Data items ->

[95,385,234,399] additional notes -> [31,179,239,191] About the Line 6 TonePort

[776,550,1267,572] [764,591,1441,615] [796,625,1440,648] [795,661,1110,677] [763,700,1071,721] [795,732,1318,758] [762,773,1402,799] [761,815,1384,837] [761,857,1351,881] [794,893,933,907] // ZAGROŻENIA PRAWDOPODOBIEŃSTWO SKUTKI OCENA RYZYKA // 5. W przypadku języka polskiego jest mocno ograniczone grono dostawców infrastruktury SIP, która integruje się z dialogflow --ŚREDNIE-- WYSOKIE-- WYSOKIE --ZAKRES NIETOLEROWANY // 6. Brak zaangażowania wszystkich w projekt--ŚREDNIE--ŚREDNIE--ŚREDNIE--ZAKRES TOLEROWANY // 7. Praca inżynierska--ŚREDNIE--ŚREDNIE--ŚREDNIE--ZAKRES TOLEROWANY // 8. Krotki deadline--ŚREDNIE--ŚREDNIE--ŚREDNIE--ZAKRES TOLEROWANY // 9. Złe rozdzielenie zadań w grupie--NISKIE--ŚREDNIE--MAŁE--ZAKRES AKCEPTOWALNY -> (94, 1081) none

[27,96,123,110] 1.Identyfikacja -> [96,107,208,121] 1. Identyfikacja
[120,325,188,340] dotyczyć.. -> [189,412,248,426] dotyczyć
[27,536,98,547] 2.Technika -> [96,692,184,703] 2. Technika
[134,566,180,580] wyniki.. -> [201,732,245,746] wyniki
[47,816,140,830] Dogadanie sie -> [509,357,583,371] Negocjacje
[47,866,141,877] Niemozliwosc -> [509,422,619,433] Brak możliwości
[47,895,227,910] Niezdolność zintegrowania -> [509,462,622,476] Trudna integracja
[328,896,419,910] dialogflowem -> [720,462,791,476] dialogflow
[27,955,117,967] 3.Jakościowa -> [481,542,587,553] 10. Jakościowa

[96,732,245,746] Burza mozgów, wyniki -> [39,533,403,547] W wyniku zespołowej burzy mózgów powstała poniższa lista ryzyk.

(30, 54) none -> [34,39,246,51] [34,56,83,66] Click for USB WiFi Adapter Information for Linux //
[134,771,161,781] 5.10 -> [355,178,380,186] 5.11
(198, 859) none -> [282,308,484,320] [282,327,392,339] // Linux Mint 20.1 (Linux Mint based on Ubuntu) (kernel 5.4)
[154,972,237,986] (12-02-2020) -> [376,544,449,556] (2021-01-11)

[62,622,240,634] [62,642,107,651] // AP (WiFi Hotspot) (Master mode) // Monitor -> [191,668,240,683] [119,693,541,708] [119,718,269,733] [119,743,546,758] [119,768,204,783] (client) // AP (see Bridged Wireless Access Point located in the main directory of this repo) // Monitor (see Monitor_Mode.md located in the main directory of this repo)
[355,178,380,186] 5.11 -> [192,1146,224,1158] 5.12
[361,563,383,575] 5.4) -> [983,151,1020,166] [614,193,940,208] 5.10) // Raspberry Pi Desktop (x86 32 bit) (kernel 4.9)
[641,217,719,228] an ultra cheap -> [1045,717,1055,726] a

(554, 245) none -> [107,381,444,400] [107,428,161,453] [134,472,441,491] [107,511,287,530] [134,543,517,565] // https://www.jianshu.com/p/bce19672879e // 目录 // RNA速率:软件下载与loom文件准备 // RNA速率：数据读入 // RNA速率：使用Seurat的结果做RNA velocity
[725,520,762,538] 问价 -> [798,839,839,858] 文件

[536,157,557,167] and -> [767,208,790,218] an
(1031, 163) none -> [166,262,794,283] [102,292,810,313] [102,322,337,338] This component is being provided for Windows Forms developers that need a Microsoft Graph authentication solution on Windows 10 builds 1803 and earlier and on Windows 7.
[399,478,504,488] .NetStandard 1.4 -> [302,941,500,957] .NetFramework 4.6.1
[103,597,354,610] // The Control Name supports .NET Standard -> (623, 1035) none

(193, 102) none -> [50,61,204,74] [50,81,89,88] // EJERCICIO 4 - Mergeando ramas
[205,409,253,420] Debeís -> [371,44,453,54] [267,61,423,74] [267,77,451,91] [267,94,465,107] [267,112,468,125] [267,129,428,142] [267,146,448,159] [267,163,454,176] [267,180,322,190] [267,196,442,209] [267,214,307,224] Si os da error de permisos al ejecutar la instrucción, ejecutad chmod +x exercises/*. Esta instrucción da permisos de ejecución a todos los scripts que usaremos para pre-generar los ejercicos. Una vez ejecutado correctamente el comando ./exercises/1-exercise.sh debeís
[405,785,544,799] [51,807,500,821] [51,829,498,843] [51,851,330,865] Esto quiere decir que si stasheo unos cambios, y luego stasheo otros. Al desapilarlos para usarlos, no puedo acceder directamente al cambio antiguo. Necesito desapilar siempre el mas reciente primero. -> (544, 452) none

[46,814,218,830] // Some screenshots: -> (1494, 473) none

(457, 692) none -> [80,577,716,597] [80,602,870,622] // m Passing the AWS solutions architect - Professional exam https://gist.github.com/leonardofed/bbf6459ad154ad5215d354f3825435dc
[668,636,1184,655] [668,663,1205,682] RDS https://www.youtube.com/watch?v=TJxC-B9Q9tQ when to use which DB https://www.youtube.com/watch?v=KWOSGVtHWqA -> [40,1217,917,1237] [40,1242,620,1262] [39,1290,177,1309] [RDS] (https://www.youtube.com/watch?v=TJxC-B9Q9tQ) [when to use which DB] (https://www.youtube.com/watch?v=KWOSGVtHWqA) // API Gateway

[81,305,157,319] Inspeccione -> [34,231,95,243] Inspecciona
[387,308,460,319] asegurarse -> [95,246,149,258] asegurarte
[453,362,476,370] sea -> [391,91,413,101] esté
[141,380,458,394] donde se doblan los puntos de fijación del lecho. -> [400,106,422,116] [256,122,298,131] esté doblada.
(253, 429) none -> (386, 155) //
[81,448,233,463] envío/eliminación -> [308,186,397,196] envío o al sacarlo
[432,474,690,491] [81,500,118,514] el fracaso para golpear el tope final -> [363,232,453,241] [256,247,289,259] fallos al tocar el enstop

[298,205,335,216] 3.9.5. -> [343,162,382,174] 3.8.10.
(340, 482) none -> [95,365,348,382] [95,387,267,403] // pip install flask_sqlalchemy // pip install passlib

TASK DIRECTIONS -> All lines above from the one with "[453,362,476,370] sea ->" to the one with "[81,448,233,463] envío/eliminación ->", inclusive, should be copied exactly, and no other lines.

ANSWER SPACE ->
[453,362,476,370] sea -> [391,91,413,101] esté
[141,380,458,394] donde se doblan los puntos de fijación del lecho. -> [400,106,422,116] [256,122,298,131] esté doblada.
(253, 429) none -> (386, 155) //
[81,448,233,463] envío/eliminación -> [308,186,397,196] envío o al sacarlo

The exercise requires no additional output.